Nicht selten müssen Gerichte entscheiden

Das Land unterstützt die kostenfreien Beratungsangebote mit jährlich rund 50.000 Euro. Bislang wurde das Angebot in mehr als 200 Fällen in Anspruch genommen – sowohl vor Ort als auch telefonisch und online. Die Nachfrage steigt, der Bedarf an Hilfe wächst, wie Hamdan schreibt. Zu den Projektpartnern gehören die Robert Bosch Stiftung und die Hochschule für öffentliche Verwaltung Kehl. Bundesweit als Paradebeispiel für einen Konflikt gilt der Wunsch nach einer Moschee. Aber wie hoch dürfen die Minarette und wie groß die Kuppel sein, darf der Ruf des Muezzin erschallen, und wer finanziert das Gotteshaus überhaupt? Verwaltungen reagieren auf entsprechende Anfragen muslimischer Gruppen und Verbände oft skeptisch bis ablehnend, tun sich mit Entscheidungen schwer. Nicht selten müssen Gerichte entscheiden.

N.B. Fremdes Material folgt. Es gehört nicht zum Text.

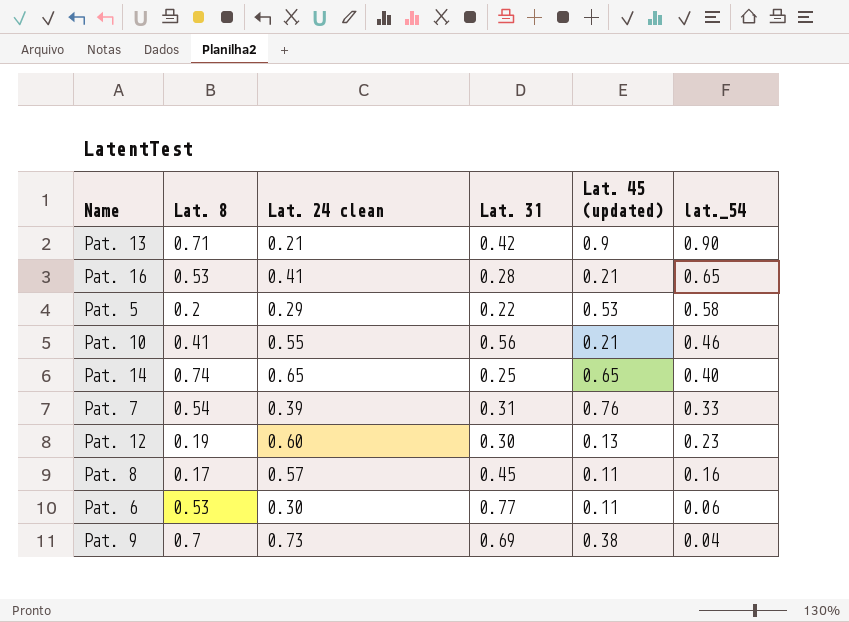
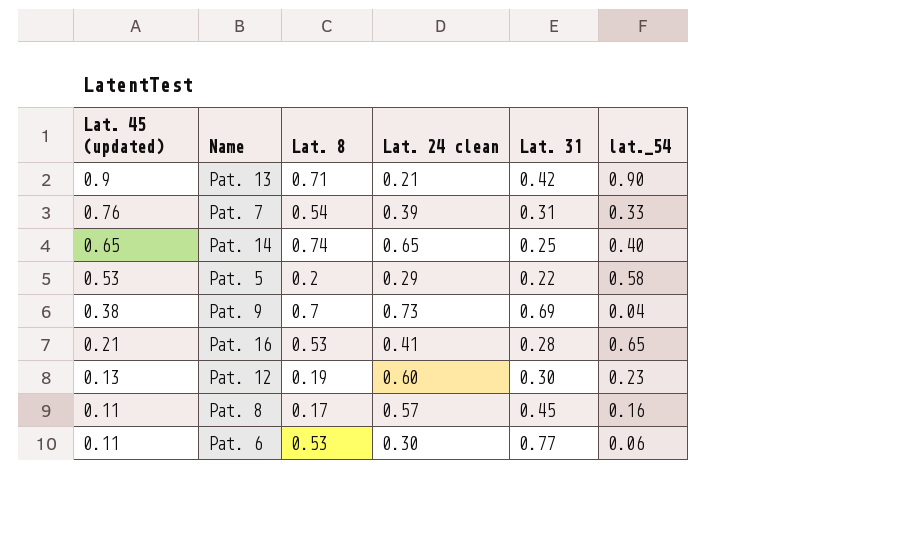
row order: lat._54 descending -> Lat. 45 (updated) descending
column Lat. 45 (updated) | position: 5 -> 1
row Pat. 10: 0.41 | 0.55 | 0.56 | 0.21 | 0.46 -> none

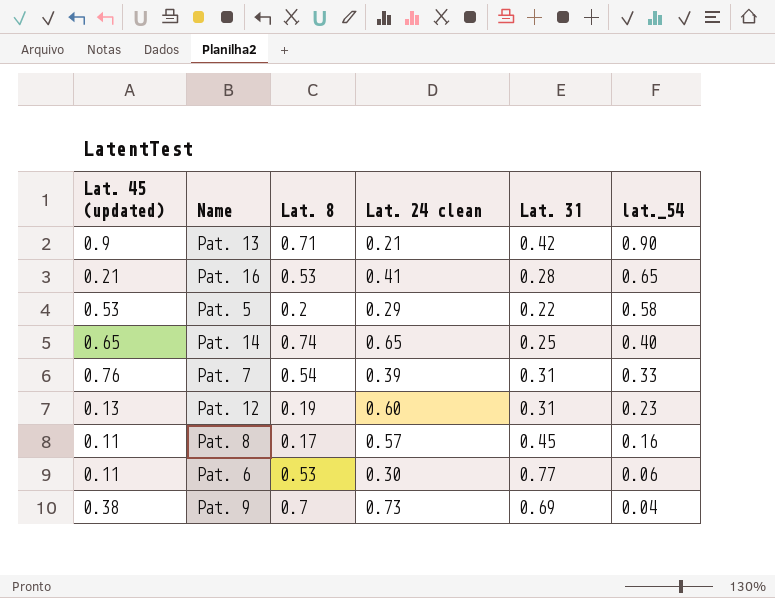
row order: Lat. 45 (updated) descending -> lat._54 descending
Pat. 12 | Lat. 31: 0.30 -> 0.31

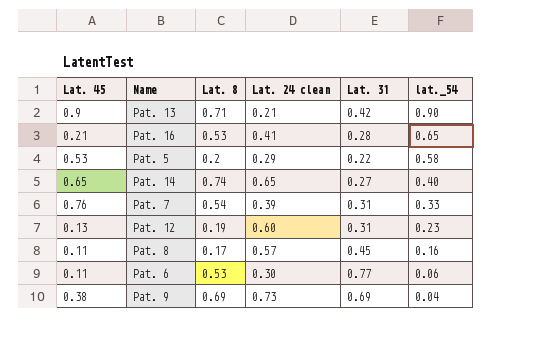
column name: Lat. 45 (updated) -> Lat. 45
Pat. 14 | Lat. 31: 0.25 -> 0.27
Pat. 9 | Lat. 8: 0.7 -> 0.69

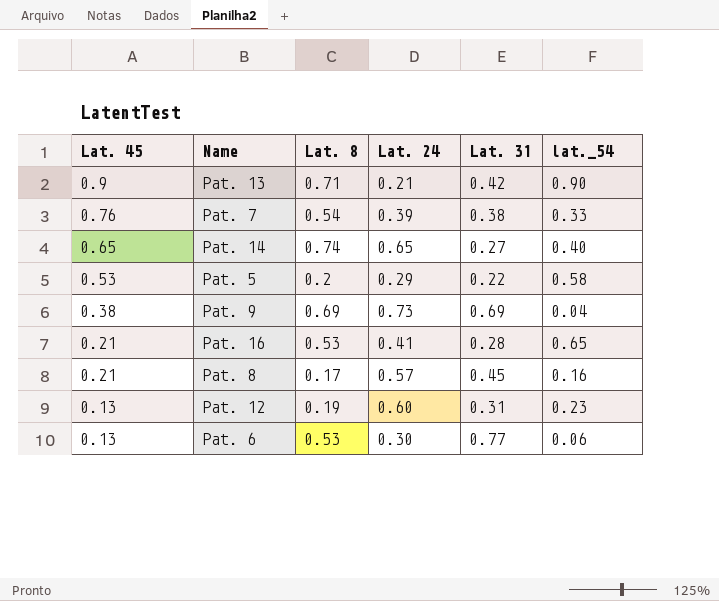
row order: lat._54 descending -> Lat. 45 descending
column name: Lat. 24 clean -> Lat. 24
Pat. 7 | Lat. 31: 0.31 -> 0.38
Pat. 8 | Lat. 45: 0.11 -> 0.21
Pat. 6 | Lat. 45: 0.11 -> 0.13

Häufig hört Hamdan bei seinen Gesprächen die Frage, wie es denn sein könne, dass Muslime in Deutschland eine Moschee bauen wollten, während etwa Christen in Saudi-Arabien der Bau einer Kirche verwehrt werde. Hamdan rät, solche Anfragen ernst zu nehmen. Er warnt davor, Menschen vorschnell einer rechten Ecke oder einem islamfeindlichen Lager zuzuordnen. Für entscheidend hält er das jeweilige Diskussionsklima vor Ort. Hamdan, ein promovierter Islam- und Religionswissenschaftler, nennt als Ziel für Beratungen, Konflikte „nicht zuzukleistern, sondern zu lösen“. Und er traut sich deshalb in seinem Buch, konkrete Empfehlungen auszusprechen – etwa für den Moscheebau und Muezzinruf.

Chancen und Hürden

Ein weiterer Schwerpunkt der Beratung ist die Einordnung muslimischer Gruppen: Wer steht wo? Mit wem kann ich über Fragen und Probleme offen und ehrlich sprechen, bei welchen Vereinen und Verbänden ist Zurückhaltung geboten? Auch hier scheut sich der Autor nicht, ganz konkrete Ratschläge zu geben. Beim Umgang mit Salafisten rät er beispielsweise, sich umfassend zu informieren und gegebenenfalls auch Sicherheitsbehörden einzuschalten.

Tipps gibt Hamdan auch zur Frage der islamischen Jugendarbeit, benennt Chancen und Hürden. Und er befasst sich damit, wie es gelingen kann, Muslime ganz allgemein besser am Leben einer Stadt oder einer Kommune zu beteiligen, um so eine Ghetto-Bildung zu vermeiden oder zumindest aufzubrechen zu versuchen. Als wichtigen Akteur solcher zivilgesellschaftlichen Prozesse beschreibt er die Kirchen und deren interreligiöse Gesprächsangebote. Statt überhebliche Vorurteile gegenüber Muslimen, die Hamdan manchen kommunalen Verwaltungen bescheinigt, zu verfestigen, will er mit seinem Buch erklären und einordnen, warnen und ermuntern. Im Ergebnis formuliert er ein Plädoyer für gelingende Teilhabe.